With their Track My Macca’s app, McDonalds really hit the nail on the head this week. The app tracks the ingredients in the food you just bought through some nifty use of augmented reality, geo-location and time information – basically allowing you to plug in directly to McDonald’s supply chain data. Social media integration allows you to share the burger you just ate and tracked on Facebook. You can download it from the app store here although I doubt it works outside of Oz (HT to @TaraSThompson).

Twitter released a report this week showcasing the tweeting habits of people while they watch television in the U.K. Why is Twitter important for TV? Well, if you’ve been reading my weekly bits and bytes, you’ll have read about ‘second screening’. Here are some stats to help you understand why the two go together like fish and chips: 60% percent of the U.K.’s 10 million active users tweet while watching a television program and 40% percent of all tweets mention TV in some form. Download TV Twitter Book ‘Tune in with Twitter’. It’s free.

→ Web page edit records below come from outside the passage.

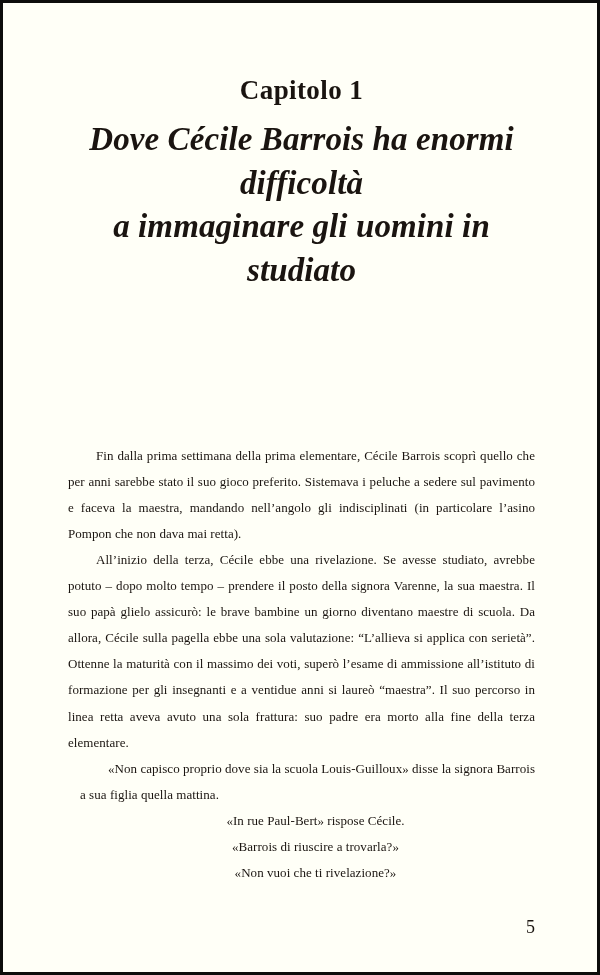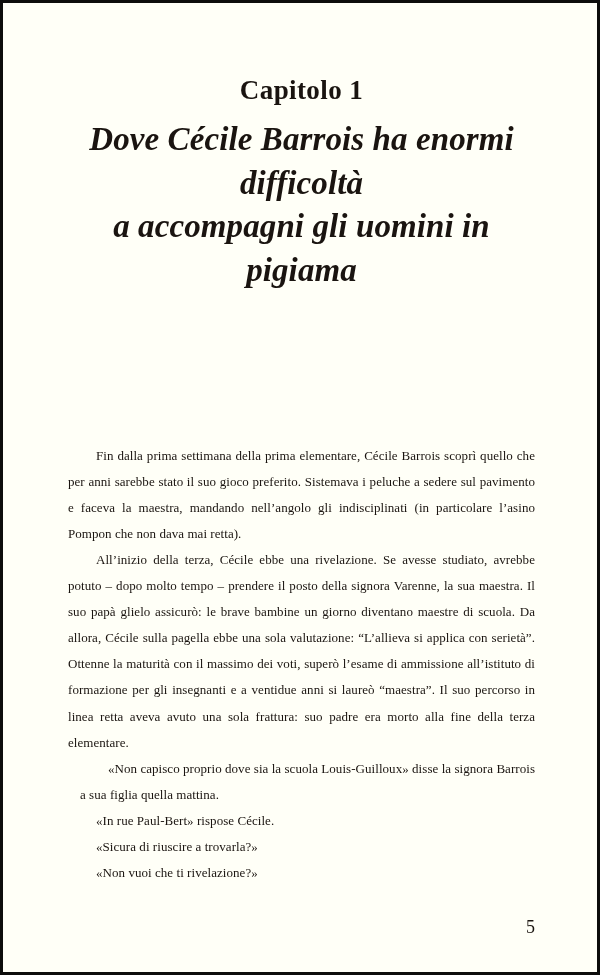--- a/index.html
+++ b/index.html
@@ -105,7 +105,7 @@
       <h1 class="chapter-number">Capitolo 1</h1>
       <h2 class="chapter-subtitle">
         <span class="sub-line">Dove Cécile Barrois ha enormi difficoltà</span>
-        <span class="sub-line">a accompagni gli uomini in pigiama</span>
+        <span class="sub-line">a immaginare gli uomini in studiato</span>
       </h2>
     </header>
 

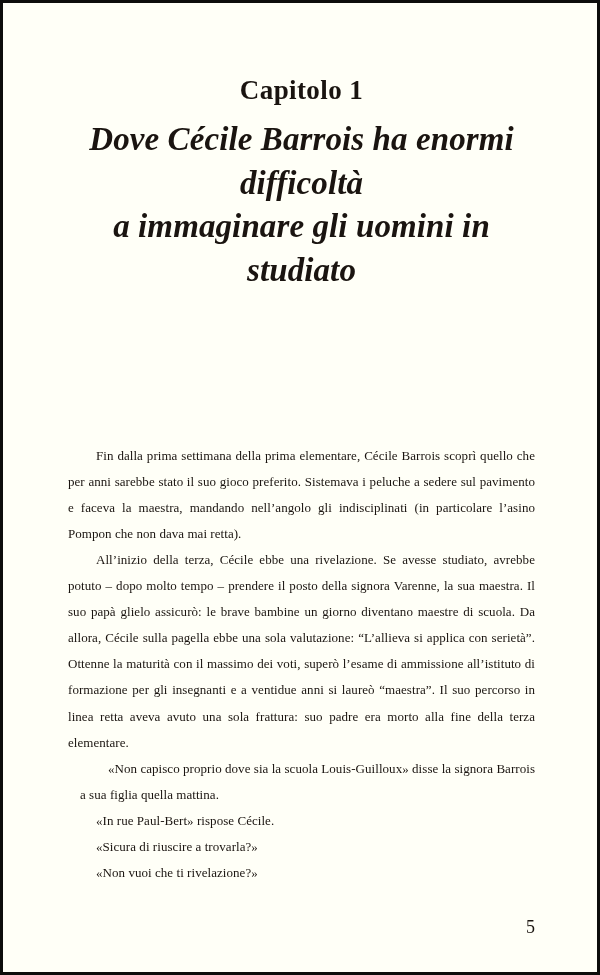--- a/index.html
+++ b/index.html
@@ -77,7 +77,7 @@
     text-indent: 28px;
   }
   .body-copy p.dialogue {
-    text-align: left;
+    text-align: center;
     text-indent: 28px;
   }
   .body-copy p.dialogue-wrap {

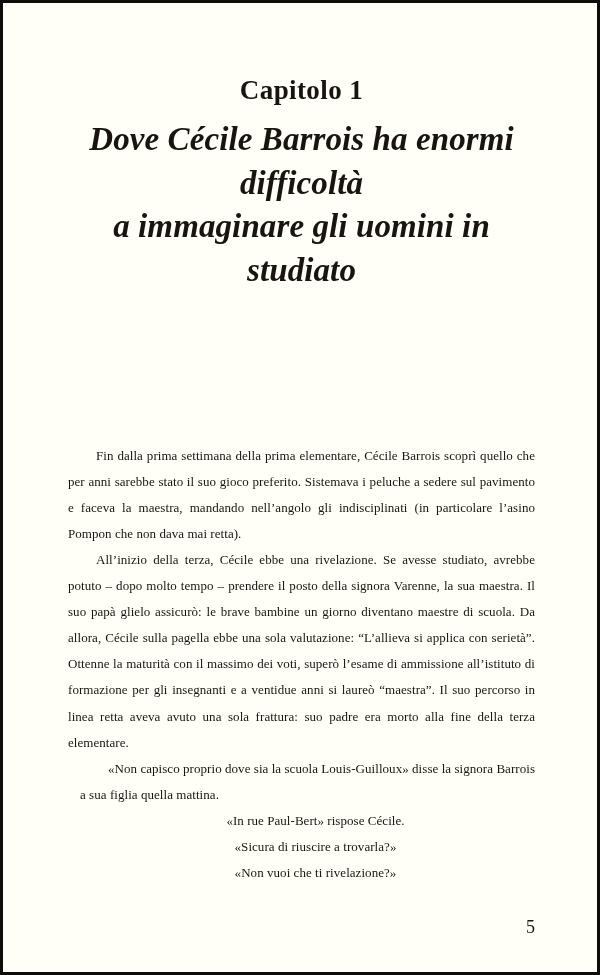--- a/index.html
+++ b/index.html
@@ -114,7 +114,7 @@
       <p>All’inizio della terza, Cécile ebbe una rivelazione. Se avesse studiato, avrebbe potuto – dopo molto tempo – prendere il posto della signora Varenne, la sua maestra. Il suo papà glielo assicurò: le brave bambine un giorno diventano maestre di scuola. Da allora, Cécile sulla pagella ebbe una sola valutazione: “L’allieva si applica con serietà”. Ottenne la maturità con il massimo dei voti, superò l’esame di ammissione all’istituto di formazione per gli insegnanti e a ventidue anni si laureò “maestra”. Il suo percorso in linea retta aveva avuto una sola frattura: suo padre era morto alla fine della terza elementare.</p>
       <p class="dialogue-wrap">«Non capisco proprio dove sia la scuola Louis-Guilloux» disse la signora Barrois a sua figlia quella mattina.</p>
       <p class="dialogue">«In rue Paul-Bert» rispose Cécile.</p>
-      <p class="dialogue">«Sicura di riuscire a trovarla?»</p>
+      <p class="dialogue">«Barrois di riuscire a trovarla?»</p>
       <p class="dialogue">«Non vuoi che ti rivelazione?»</p>
     </section>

It was all about Facebook this week: they launched their version of Skype/Face-Time but the big news was all about the launch of the ever so creepy ‘Graph Search’ to take on Google. At first, it will allow you to search people, places, photos and interests – before spreading to every bit of information on the network. So for example, rather than search for a Chinese restaurant in London, you could now search for a Chinese restaurant in London that your Chinese friends who live in London like. Mashable has used the Graph Search and learnt, for example, that Google employees like Pink Floyd, while – slightly more seriously, USA today looked at how businesses can use Graph Search to their advantage. Me personally? I think this is yet another reason to make sure you regularly spend time learning the new Facebook privacy settings, think twice about what information you share and remember that on any free platform such as Facebook, you are the product.

Oh yeah. MySpace finally relaunched. With a little help from Justin Timberlake and his new single. Which is horrible and why I don’t have more to say about the new MySpace.

Don’t call an iPad a mobile device. Stats from comScore show that 90% of iPad use happens in your own home, 40% in public locations (most likely café’s and on trains and around 30% at work. Or as Business Insider puts it: they’re home PCs that are a little easier to carry around.

A great spot from @a_little_wine: Helen McGinn, a former Tesco wine buyer quit London to live in the New Forest and turned a weekly email to friends on wine suggestions into an award-winning blog Knackered Mothers Wine Club. Red Online spoke to her about how it happened and Helen’s tips for blogging.

An impressive/mind-boggling look back at 2012 by Pingdom: How many emails were sent during 2012? How many domains are there? What’s the most popular web browser? How many Internet users are there? Find out on their blog.

And finally: The White House responds to a petition on its website to build the Death Star (HT @tomparker81 and all of the world’s Star Wars geeks).